● Task to complete
The answer must consist solely of the lines from the opening line of the entries through the line with "tax: 6% = 273.61 -> 6% = 276.75", transcribed exactly and without any pictures.

Top of Exercise inputs

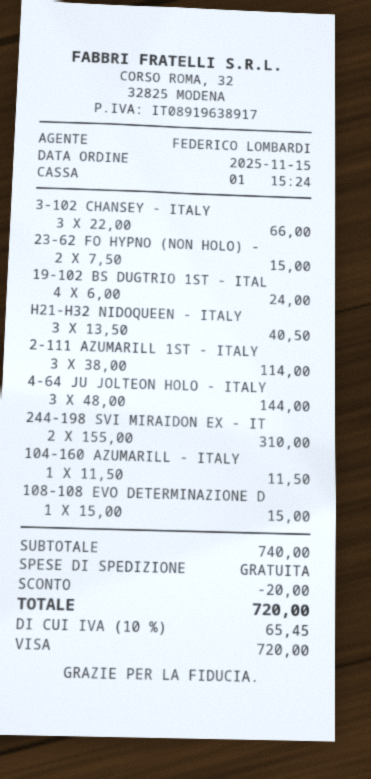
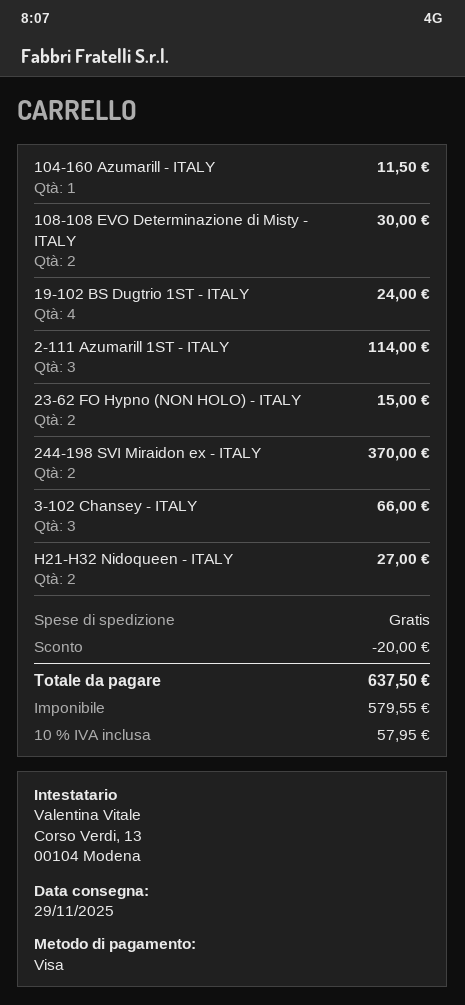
H21-H32 NIDOQUEEN - ITALY: 3 for 40.50 -> 2 for 27.00
4-64 JU JOLTEON HOLO - ITALY: 3 for 144.00 -> none
244-198 SVI MIRAIDON EX - IT: 2 for 310.00 -> 2 for 370.00
108-108 EVO DETERMINAZIONE D: 1 for 15.00 -> 2 for 30.00
tax: 10% = 65.45 -> 10% = 57.95
total: 720.00 -> 637.50

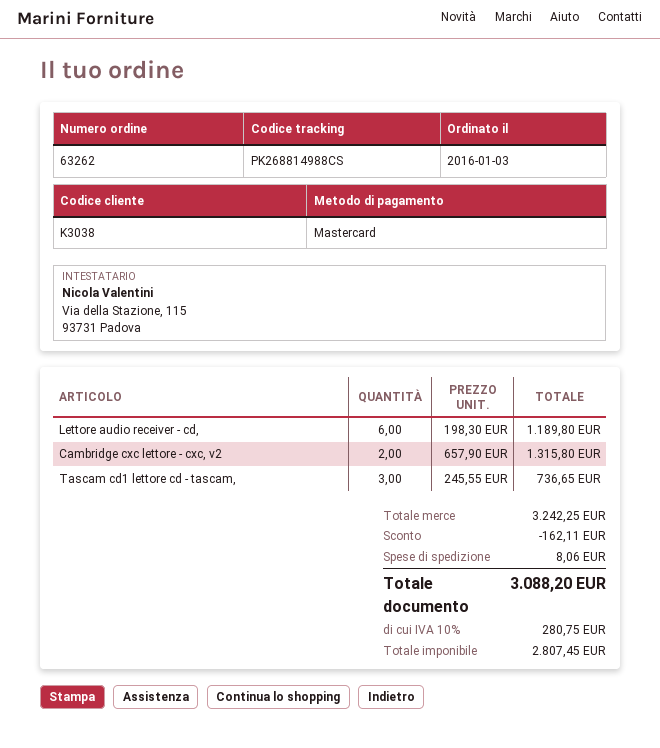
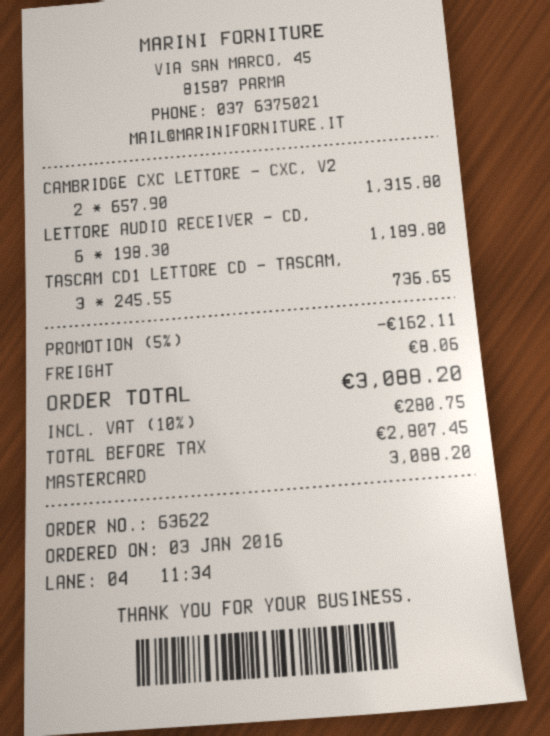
order number: 63262 -> 63622

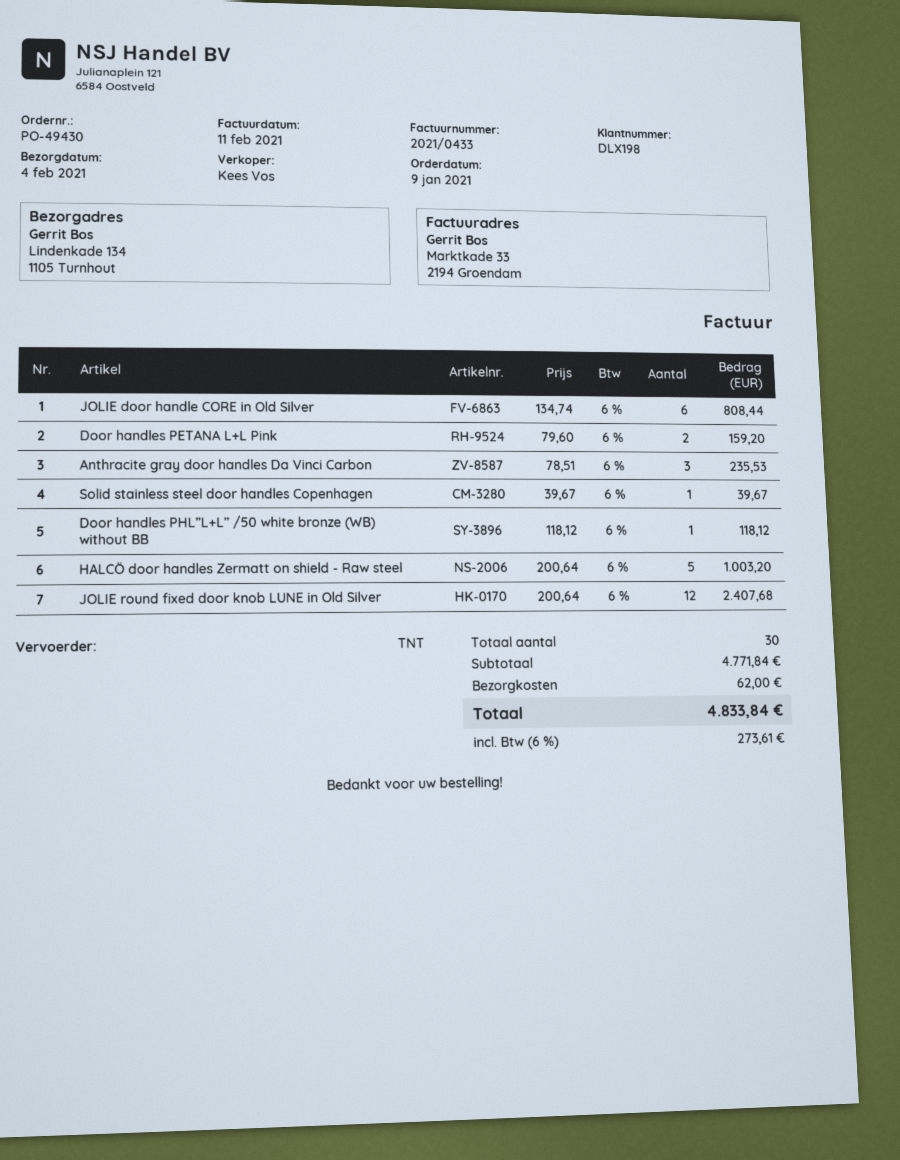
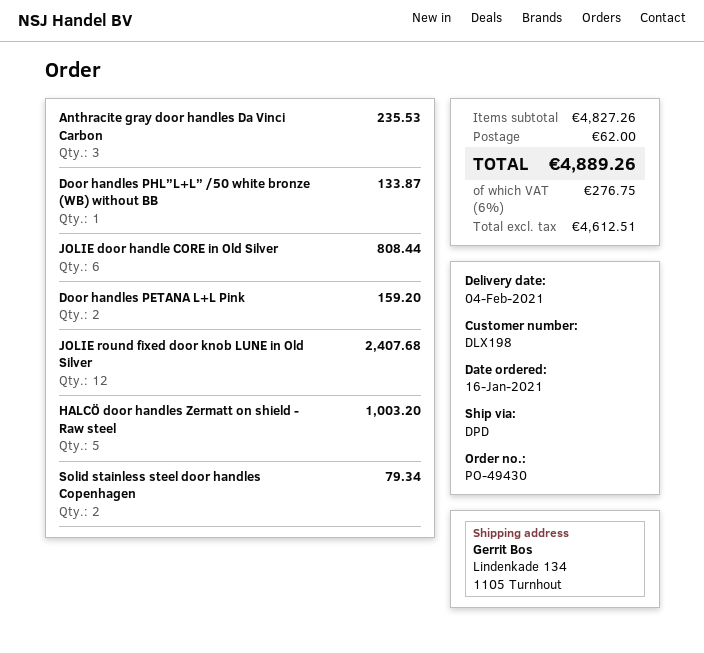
order date: 2021-01-09 -> 2021-01-16
shipping method: TNT -> DPD
Solid stainless steel door handles Copenhagen: 1 for 39.67 -> 2 for 79.34
Door handles PHL”L+L” /50 white bronze (WB) without BB: 1 for 118.12 -> 1 for 133.87
subtotal: 4771.84 -> 4827.26
tax: 6% = 273.61 -> 6% = 276.75
total: 4833.84 -> 4889.26

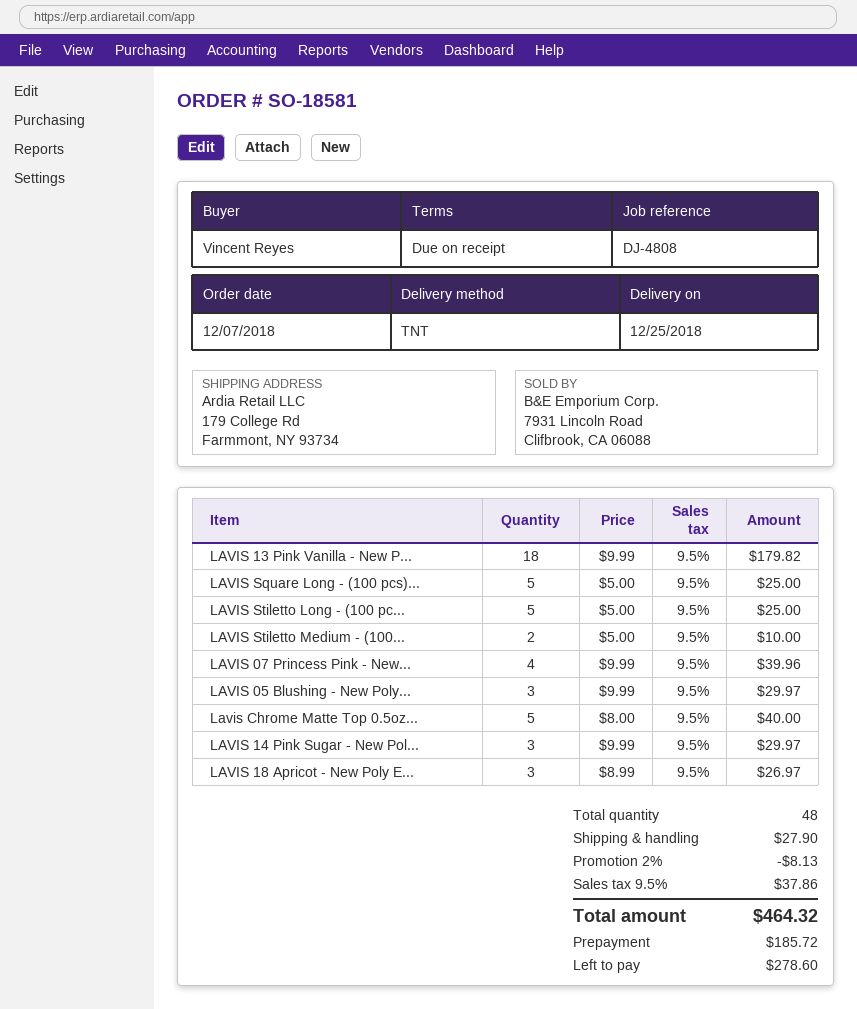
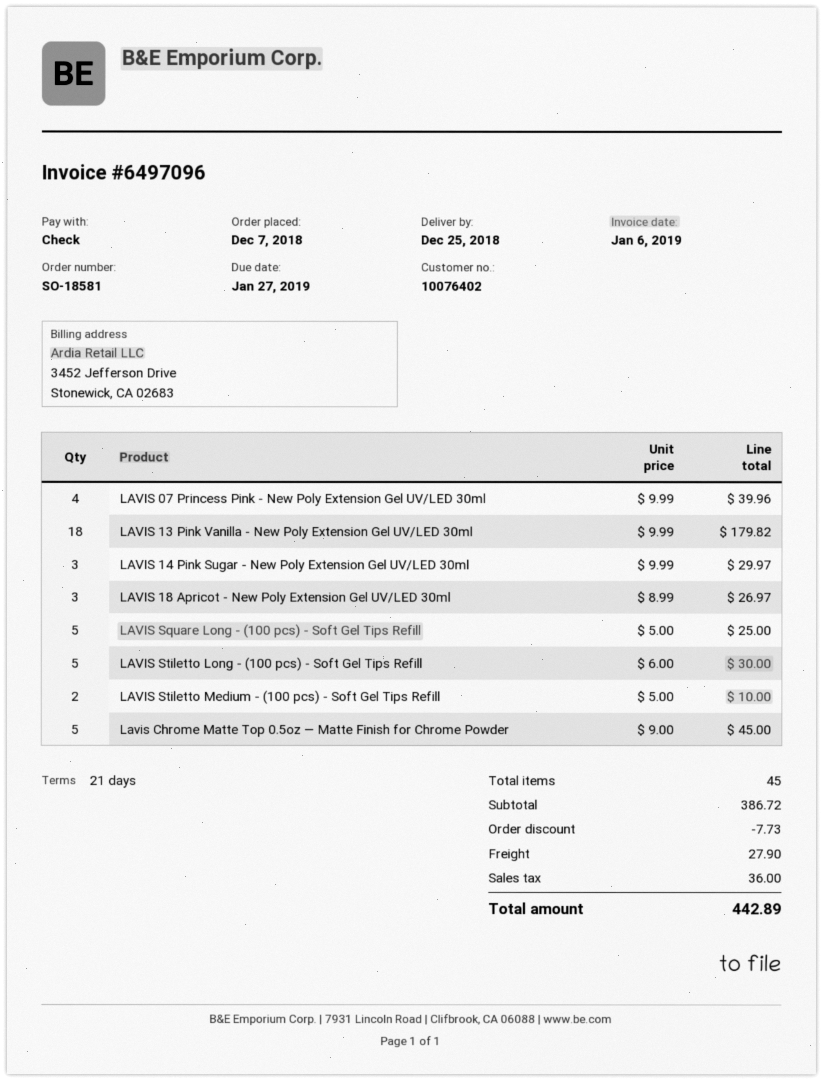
payment terms: on receipt -> 21 days
LAVIS Stiletto Long - (100 pc...: 5 x 5.00 = 25.00 -> 5 x 6.00 = 30.00
LAVIS 05 Blushing - New Poly...: 3 x 9.99 = 29.97 -> none
Lavis Chrome Matte Top 0.5oz...: 5 x 8.00 = 40.00 -> 5 x 9.00 = 45.00
total quantity: 48 -> 45
discount: 8.13 -> 7.73
tax: 37.86 -> 36.00
total: 464.32 -> 442.89

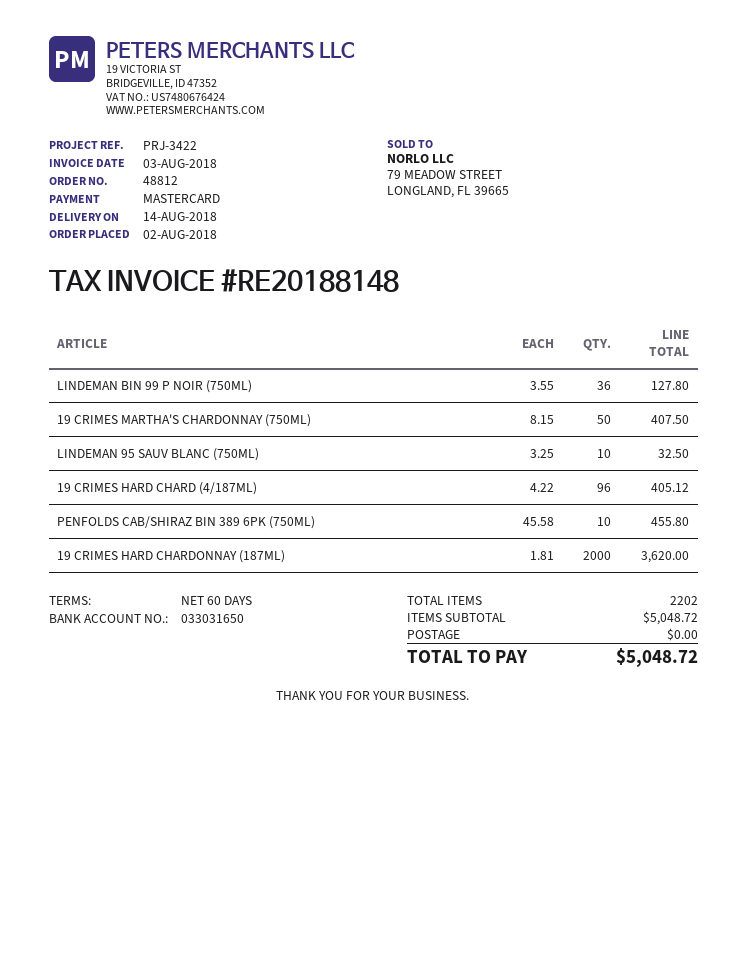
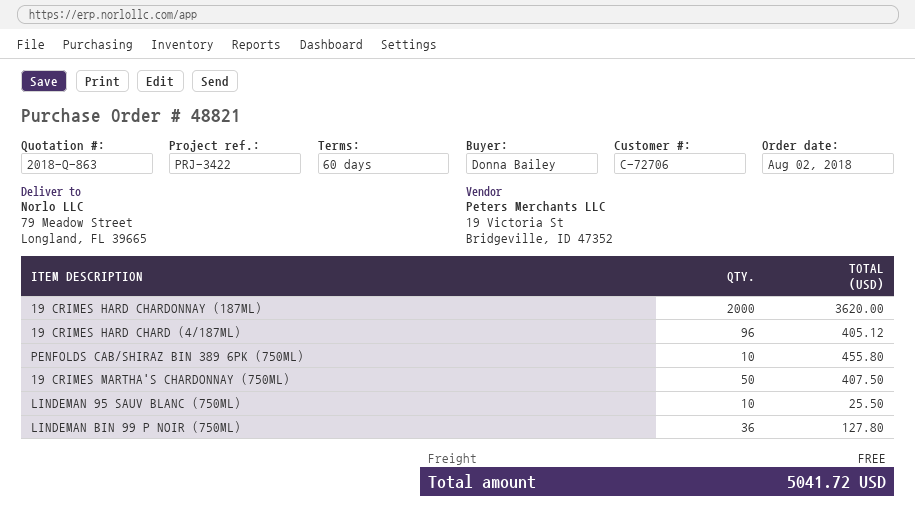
order number: 48812 -> 48821
LINDEMAN 95 SAUV BLANC (750ML): 10 for 32.50 -> 10 for 25.50
total: 5048.72 -> 5041.72

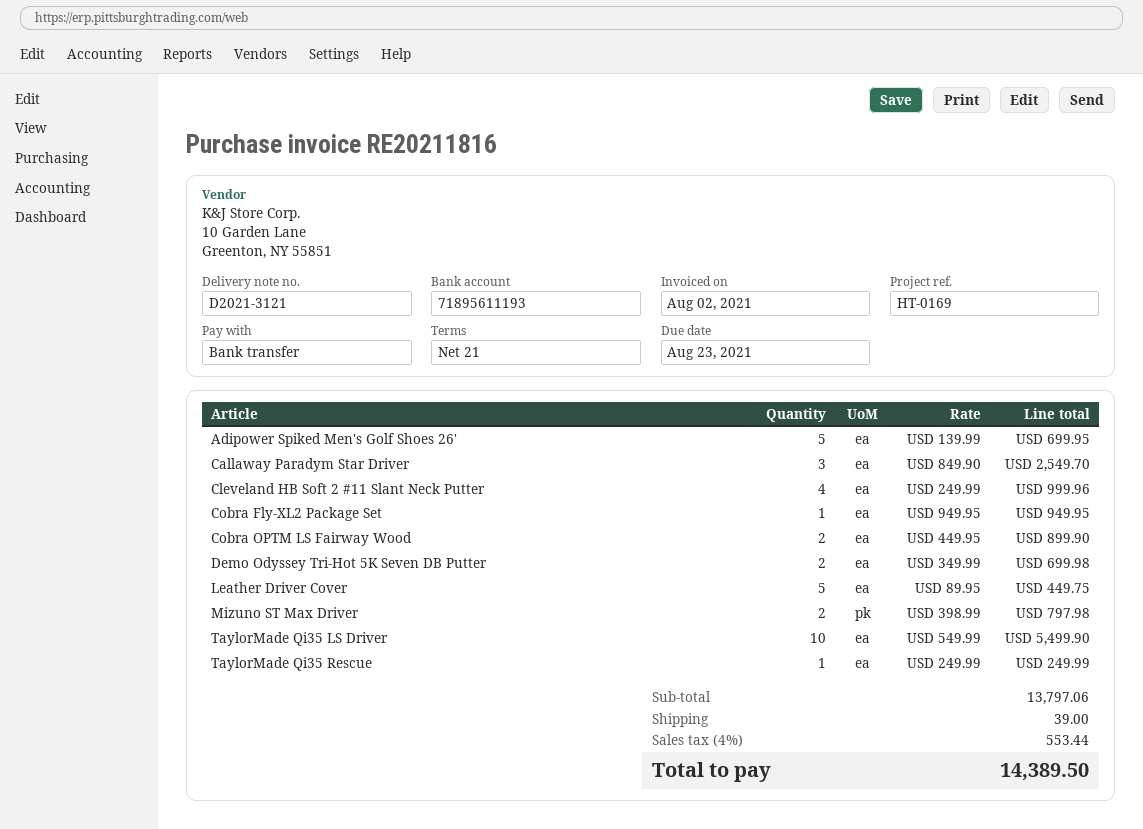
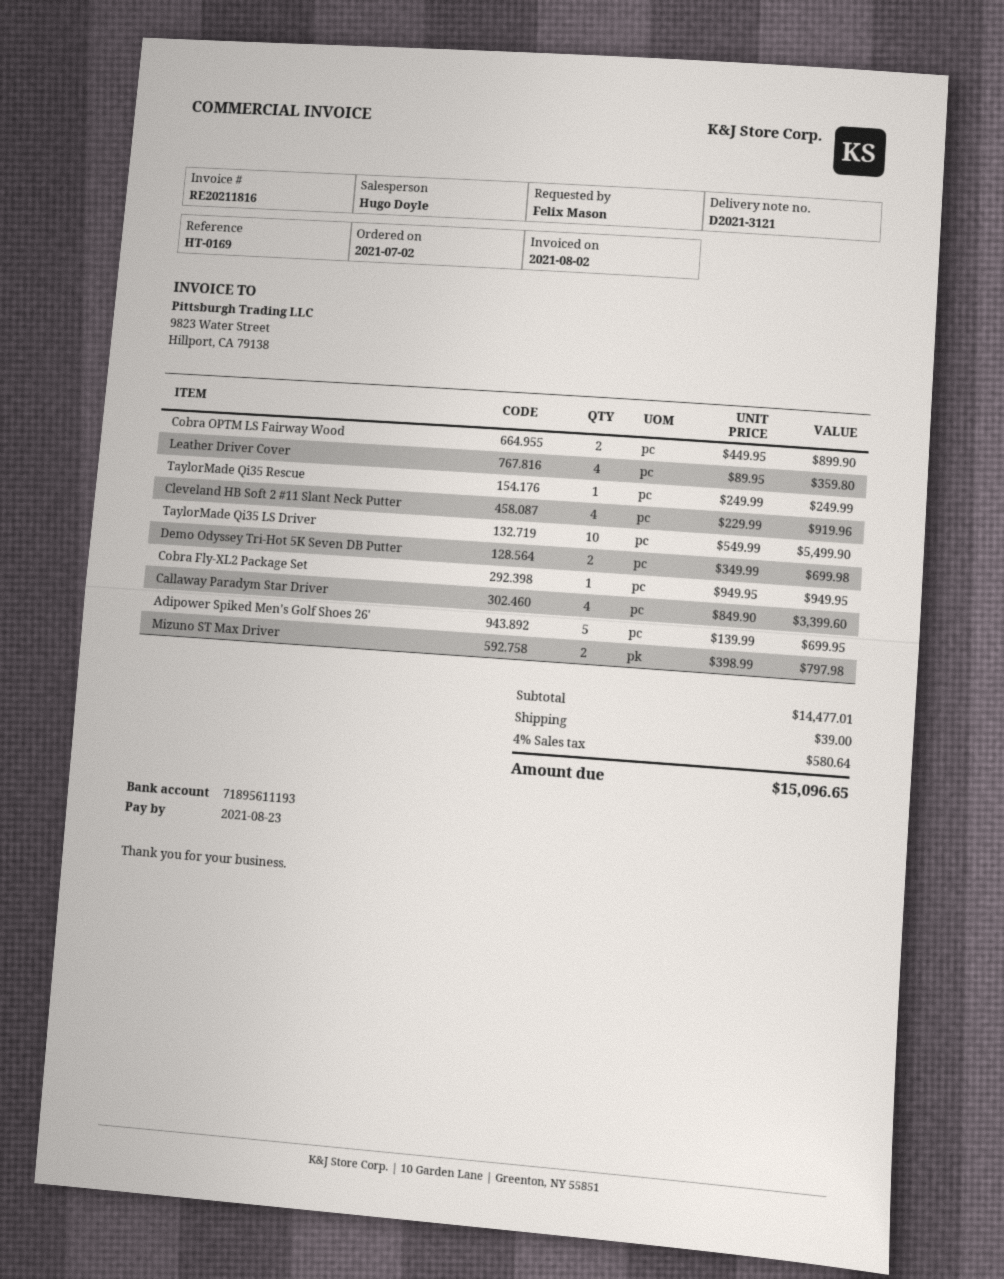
Callaway Paradym Star Driver: 3 x 849.90 = 2549.70 -> 4 x 849.90 = 3399.60
Cleveland HB Soft 2 #11 Slant Neck Putter: 4 x 249.99 = 999.96 -> 4 x 229.99 = 919.96
Leather Driver Cover: 5 x 89.95 = 449.75 -> 4 x 89.95 = 359.80
subtotal: 13797.06 -> 14477.01
tax: 4% = 553.44 -> 4% = 580.64
total: 14389.50 -> 15096.65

Bottom of Exercise inputs

● Exercise answer
H21-H32 NIDOQUEEN - ITALY: 3 for 40.50 -> 2 for 27.00
4-64 JU JOLTEON HOLO - ITALY: 3 for 144.00 -> none
244-198 SVI MIRAIDON EX - IT: 2 for 310.00 -> 2 for 370.00
108-108 EVO DETERMINAZIONE D: 1 for 15.00 -> 2 for 30.00
tax: 10% = 65.45 -> 10% = 57.95
total: 720.00 -> 637.50

order number: 63262 -> 63622

order date: 2021-01-09 -> 2021-01-16
shipping method: TNT -> DPD
Solid stainless steel door handles Copenhagen: 1 for 39.67 -> 2 for 79.34
Door handles PHL”L+L” /50 white bronze (WB) without BB: 1 for 118.12 -> 1 for 133.87
subtotal: 4771.84 -> 4827.26
tax: 6% = 273.61 -> 6% = 276.75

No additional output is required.